*** Opening Records supplied ***

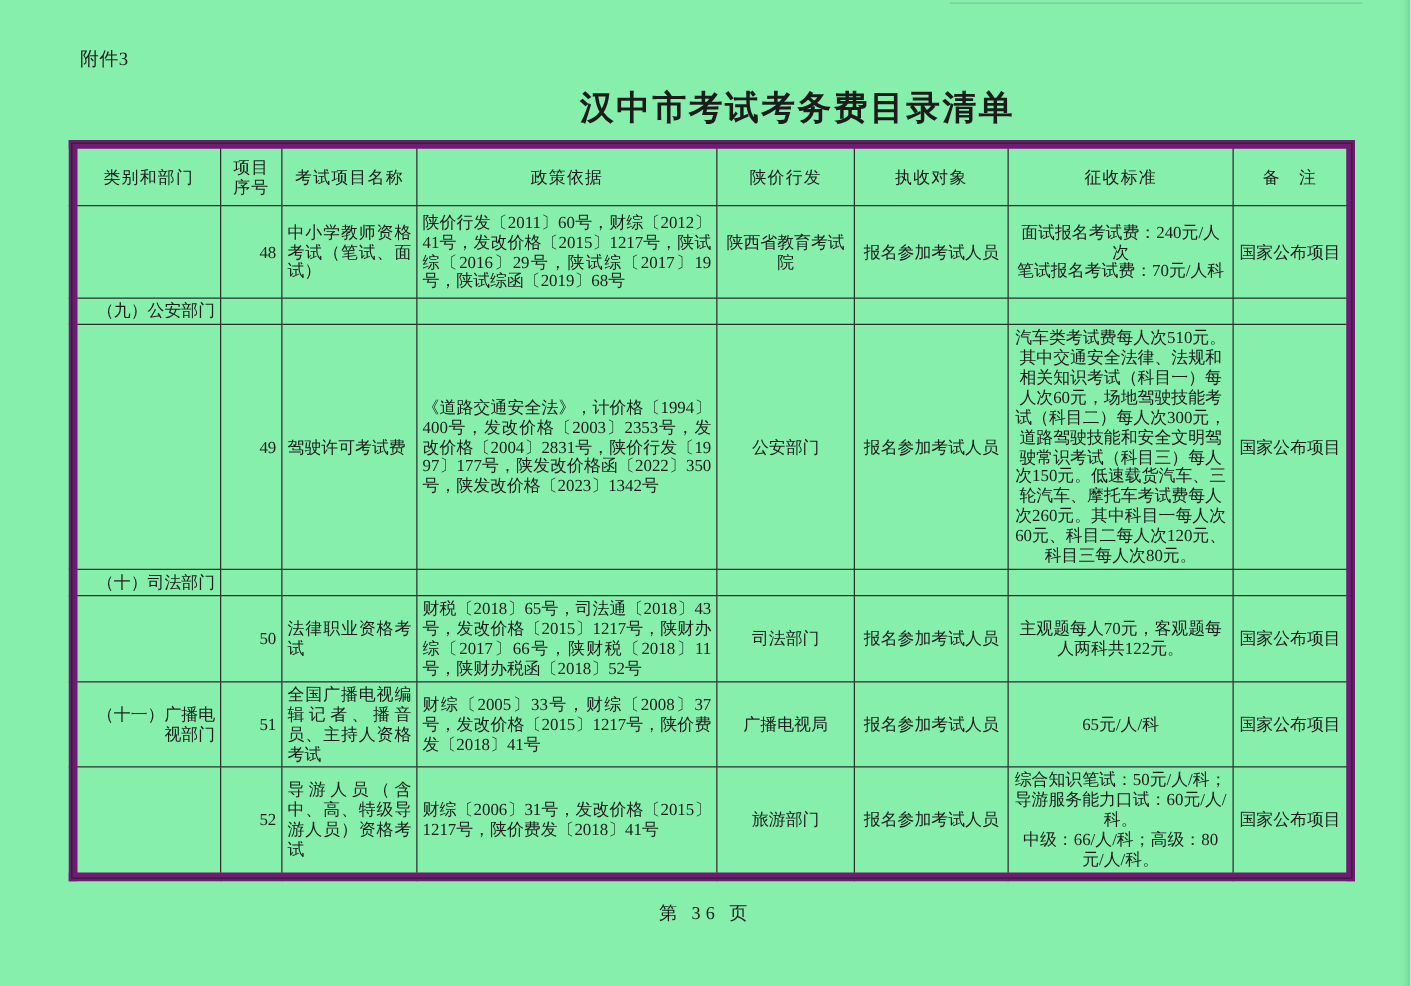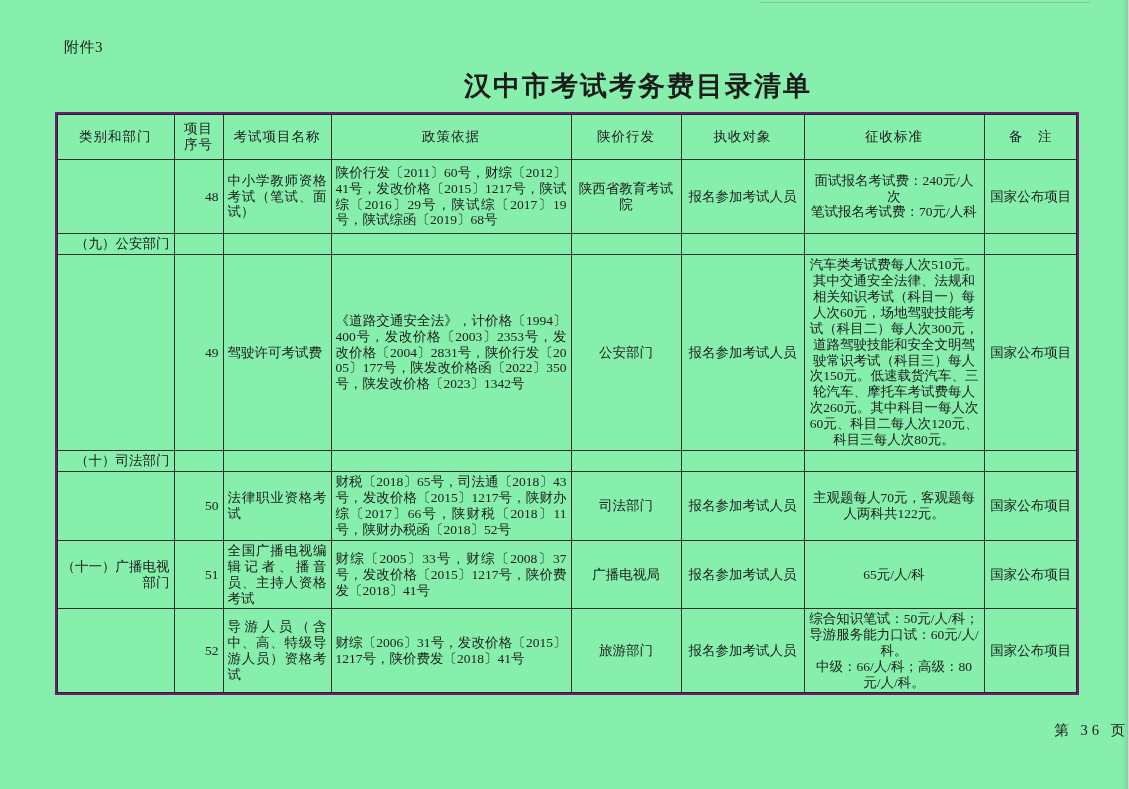--- a/index.html
+++ b/index.html
@@ -51,42 +51,42 @@
   table.fee-table td, table.fee-table th {
     border: 1px solid #2e2e2c;
     vertical-align: middle;
     font-size: 13.5px;
     line-height: 1.18;
     padding: 2px 4px;
     overflow: hidden;
     word-break: break-all;
     font-weight: normal;
   }
-  table.fee-table { border: 2px solid #701a75; outline: 1px solid #262624; outline-offset: -3px; }
+  table.fee-table { border: 7px solid #701a75; outline: 1px solid #262624; outline-offset: -3px; }
   thead th { font-weight: bold; text-align: center; height: 41px; font-size: 14px; letter-spacing: 1px; }
   td.c-category { text-align: right; }
   td.c-serial   { text-align: right; font-family: Liberation Serif, serif; }
   td.c-name     { text-align: justify; }
   td.c-policy   { text-align: justify; }
   td.c-dept     { text-align: center; }
   td.c-target   { text-align: center; }
   td.c-standard { text-align: center; white-space: pre-line; margin-left: 32px; }
   td.c-remark   { text-align: center; }
   tbody tr:nth-child(1) { height: 74px; }
   tbody tr:nth-child(2) { height: 21px; }
   tbody tr:nth-child(3) { height: 194px; }
   tbody tr:nth-child(4) { height: 21px; }
   tbody tr:nth-child(5) { height: 57px; }
   tbody tr:nth-child(6) { height: 68px; }
   tbody tr:nth-child(7) { height: 41px; }
   tbody tr:nth-child(8) { height: 79px; }
   tr.section-row td { padding: 1px 4px; }
   .page-number {
     position: absolute; left: 0; top: 721px;
-    width: 1129px; text-align: right;
+    width: 1129px; text-align: center;
     font-size: 14.5px; letter-spacing: 4px;
   }
 </style>
 </head>
 <body>
 
 <div class="page">
 
   <div class="scan-top-artifact"></div>
   <div class="scan-edge-shadow"></div>
@@ -137,21 +137,21 @@
           <td class="c-policy"></td>
           <td class="c-dept"></td>
           <td class="c-target"></td>
           <td class="c-standard"></td>
           <td class="c-remark"></td>
         </tr>
         <tr>
           <td class="c-category"></td>
           <td class="c-serial">49</td>
           <td class="c-name">驾驶许可考试费</td>
-          <td class="c-policy">《道路交通安全法》，计价格〔1994〕400号，发改价格〔2003〕2353号，发改价格〔2004〕2831号，陕价行发〔2005〕177号，陕发改价格函〔2022〕350号，陕发改价格〔2023〕1342号</td>
+          <td class="c-policy">《道路交通安全法》，计价格〔1994〕400号，发改价格〔2003〕2353号，发改价格〔2004〕2831号，陕价行发〔1997〕177号，陕发改价格函〔2022〕350号，陕发改价格〔2023〕1342号</td>
           <td class="c-dept">公安部门</td>
           <td class="c-target">报名参加考试人员</td>
           <td class="c-standard">汽车类考试费每人次510元。其中交通安全法律、法规和相关知识考试（科目一）每人次60元，场地驾驶技能考试（科目二）每人次300元，道路驾驶技能和安全文明驾驶常识考试（科目三）每人次150元。低速载货汽车、三轮汽车、摩托车考试费每人次260元。其中科目一每人次60元、科目二每人次120元、科目三每人次80元。</td>
           <td class="c-remark">国家公布项目</td>
         </tr>
         <tr class="section-row">
           <td class="c-category">（十）司法部门</td>
           <td class="c-serial"></td>
           <td class="c-name"></td>
           <td class="c-policy"></td>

*** Closing Records supplied ***

Required work:
Begin with the line above that has "line-height: 1.18;" and continue through the line that has "right; font-family: Liberation", setting each one down exactly. Stop there.

Answer space:
     line-height: 1.18;
     padding: 2px 4px;
     overflow: hidden;
     word-break: break-all;
     font-weight: normal;
   }
-  table.fee-table { border: 2px solid #701a75; outline: 1px solid #262624; outline-offset: -3px; }
+  table.fee-table { border: 7px solid #701a75; outline: 1px solid #262624; outline-offset: -3px; }
   thead th { font-weight: bold; text-align: center; height: 41px; font-size: 14px; letter-spacing: 1px; }
   td.c-category { text-align: right; }
   td.c-serial   { text-align: right; font-family: Liberation Serif, serif; }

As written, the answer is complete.